*PROBLEM TO SOLVE*: Set the data down again, exactly as it reads, but without the pictures.
### PROVIDED DATA
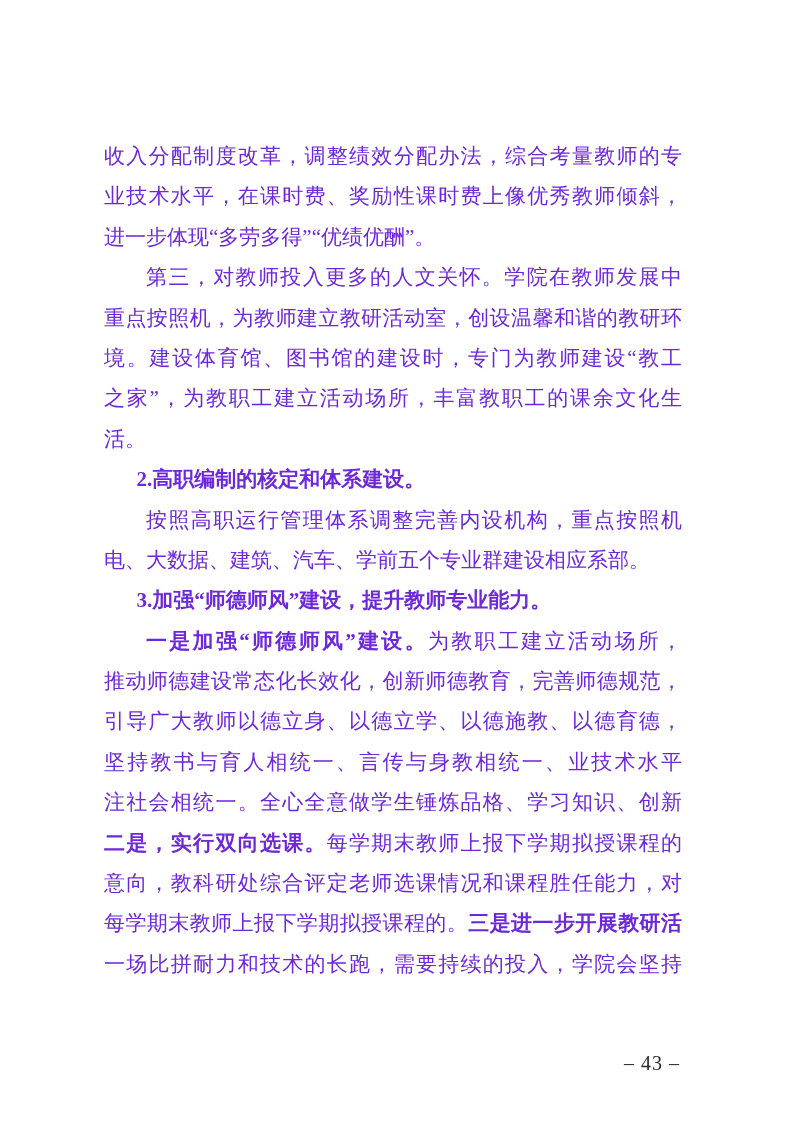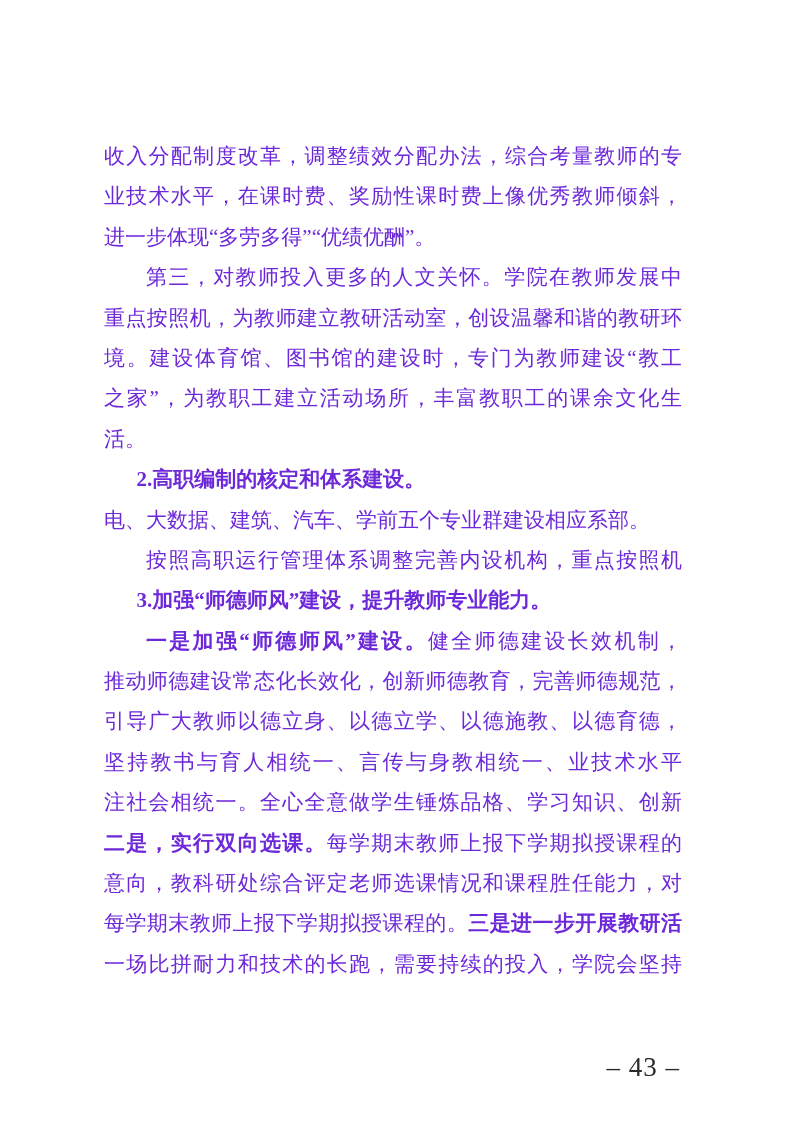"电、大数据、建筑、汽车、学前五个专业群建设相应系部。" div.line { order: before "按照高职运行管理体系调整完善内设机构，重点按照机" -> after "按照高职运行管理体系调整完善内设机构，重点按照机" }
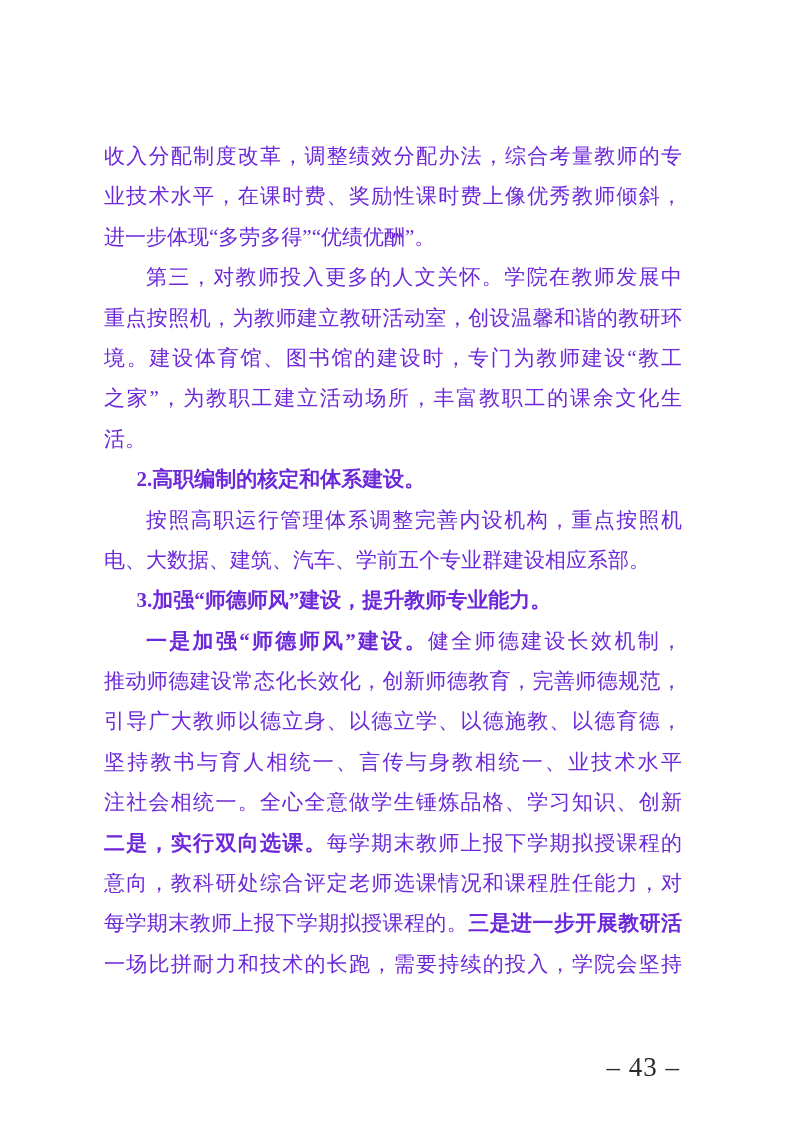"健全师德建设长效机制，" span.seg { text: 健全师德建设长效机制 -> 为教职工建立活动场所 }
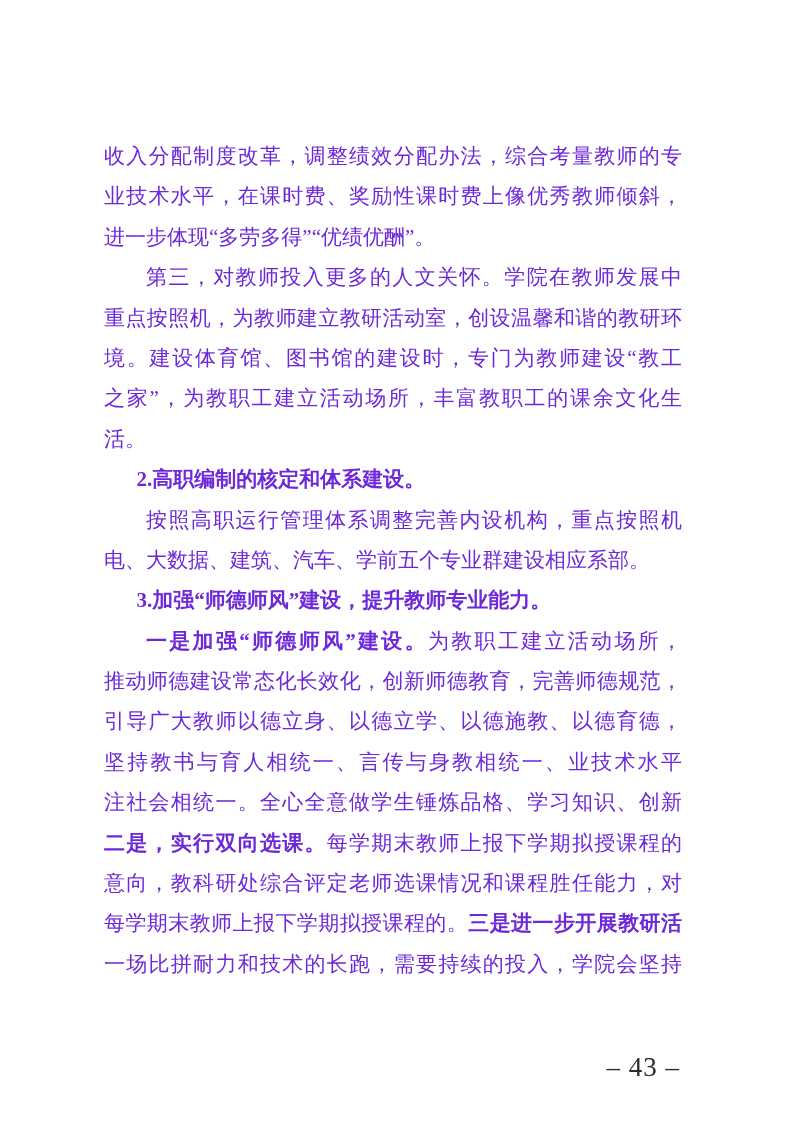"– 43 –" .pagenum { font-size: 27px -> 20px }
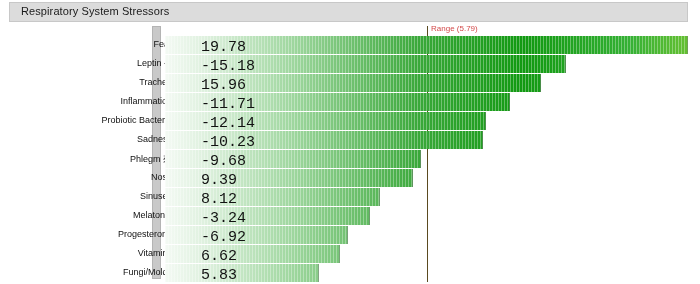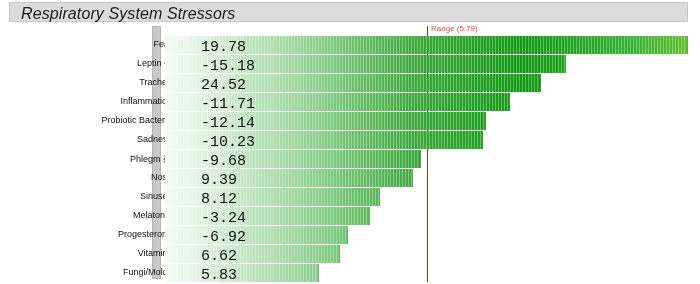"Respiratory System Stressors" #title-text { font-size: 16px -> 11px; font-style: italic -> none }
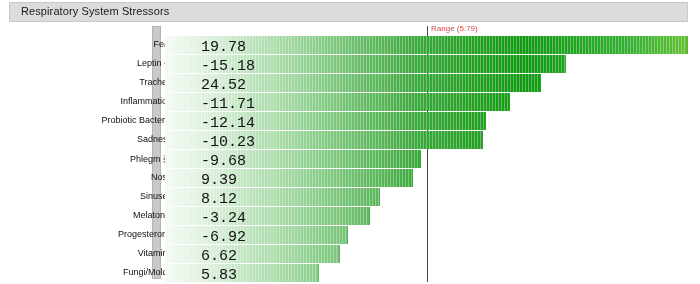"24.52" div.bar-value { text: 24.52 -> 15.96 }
######
*SOLUTION TO THE PROBLEM*:
"电、大数据、建筑、汽车、学前五个专业群建设相应系部。" div.line { order: before "按照高职运行管理体系调整完善内设机构，重点按照机" -> after "按照高职运行管理体系调整完善内设机构，重点按照机" }
"健全师德建设长效机制，" span.seg { text: 健全师德建设长效机制 -> 为教职工建立活动场所 }
"– 43 –" .pagenum { font-size: 27px -> 20px }
"Respiratory System Stressors" #title-text { font-size: 16px -> 11px; font-style: italic -> none }
"24.52" div.bar-value { text: 24.52 -> 15.96 }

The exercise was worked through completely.